- _WORK TASK_
Give the entries below again exactly. Their pictures are not needed.

Before-and-after change data:
____________________

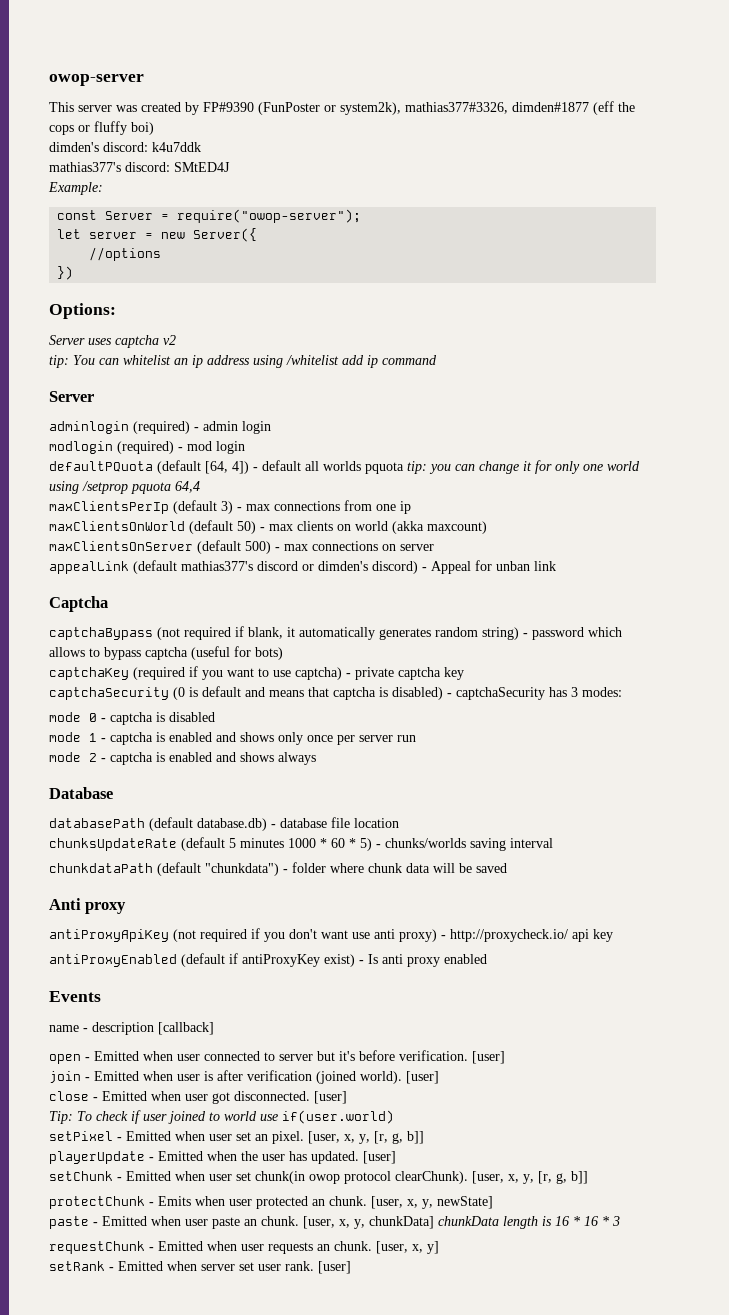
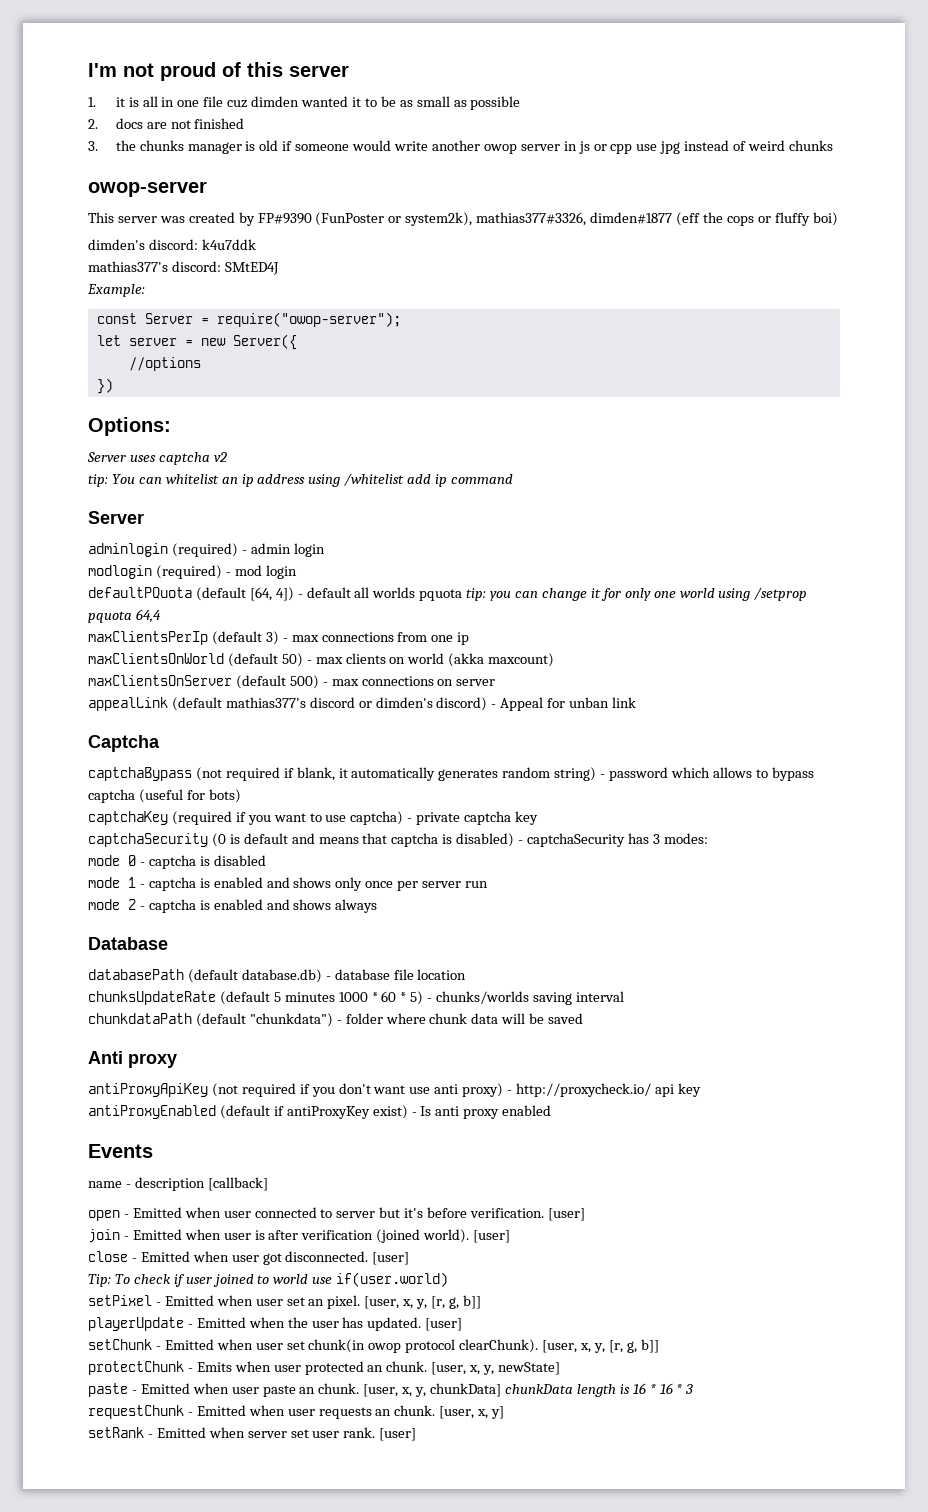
(49, 80) none -> [88,62,349,81] [88,96,521,110] [88,118,245,129] [88,140,833,154] I'm not proud of this server // 1. it is all in one file cuz dimden wanted it to be as small as possible // 2. docs are not finished // 3. the chunks manager is old if someone would write another owop server in js or cpp use jpg instead of weird chunks //

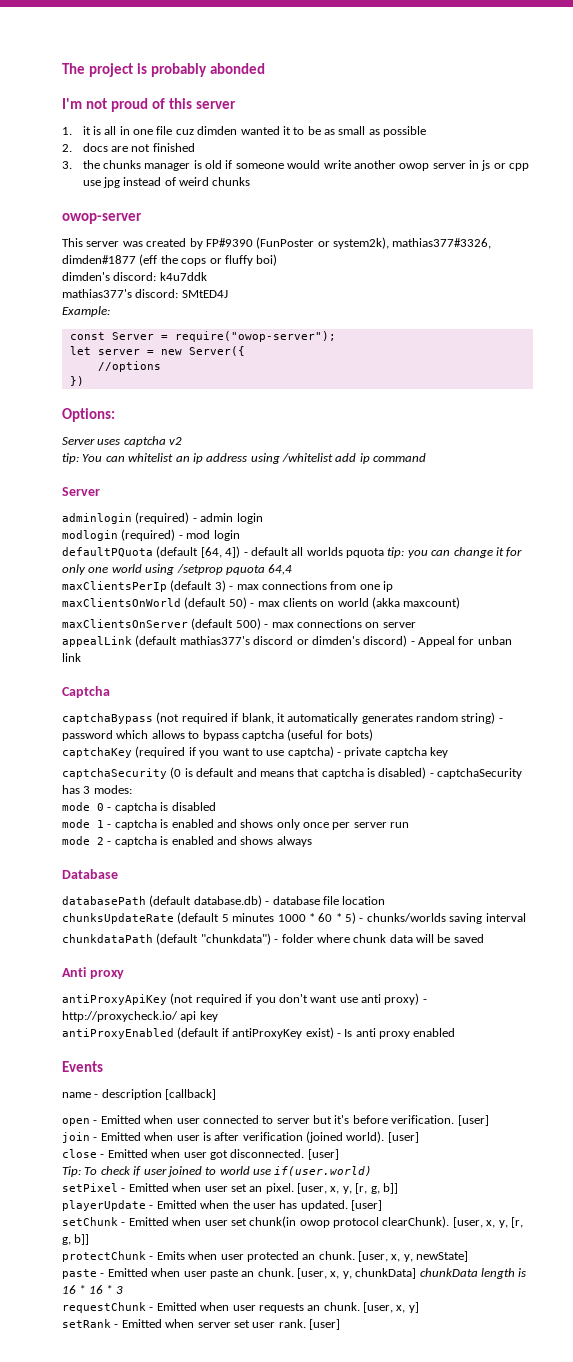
(88, 70) none -> [62,63,265,77] The project is probably abonded //

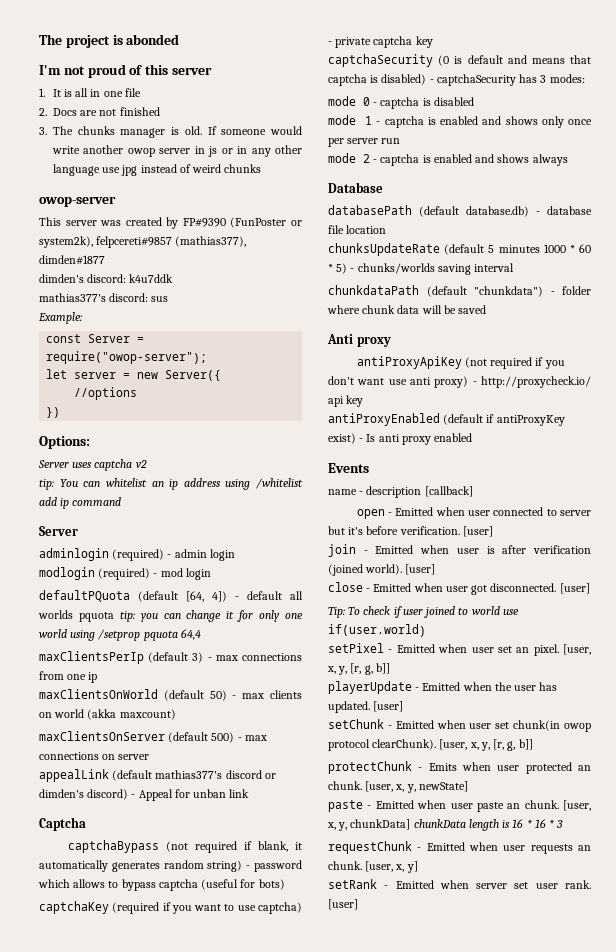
[150,63,207,77] probably -> (123, 40) none
[82,126,91,135] it -> [52,89,61,97] It
[175,126,427,137] cuz dimden wanted it to be as small as possible -> (141, 92) none
[82,143,108,152] docs -> [53,108,77,116] Docs
[82,160,100,169] the -> [53,126,73,135] The
[205,160,233,169] old if -> [184,126,217,135] old. If
[509,163,530,171] cpp -> [237,145,302,157] [53,164,100,176] in any other language
[392,238,492,249] mathias377#3326, -> [96,236,247,248] felpcereti#9857 (mathias377),
[139,254,278,266] (eff the cops or fluffy boi) -> (105, 260) none
[181,290,228,298] SMtED4J -> [151,296,169,302] sus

____________________

- _EXERCISE RESULT_
(49, 80) none -> [88,62,349,81] [88,96,521,110] [88,118,245,129] [88,140,833,154] I'm not proud of this server // 1. it is all in one file cuz dimden wanted it to be as small as possible // 2. docs are not finished // 3. the chunks manager is old if someone would write another owop server in js or cpp use jpg instead of weird chunks //

(88, 70) none -> [62,63,265,77] The project is probably abonded //

[150,63,207,77] probably -> (123, 40) none
[82,126,91,135] it -> [52,89,61,97] It
[175,126,427,137] cuz dimden wanted it to be as small as possible -> (141, 92) none
[82,143,108,152] docs -> [53,108,77,116] Docs
[82,160,100,169] the -> [53,126,73,135] The
[205,160,233,169] old if -> [184,126,217,135] old. If
[509,163,530,171] cpp -> [237,145,302,157] [53,164,100,176] in any other language
[392,238,492,249] mathias377#3326, -> [96,236,247,248] felpcereti#9857 (mathias377),
[139,254,278,266] (eff the cops or fluffy boi) -> (105, 260) none
[181,290,228,298] SMtED4J -> [151,296,169,302] sus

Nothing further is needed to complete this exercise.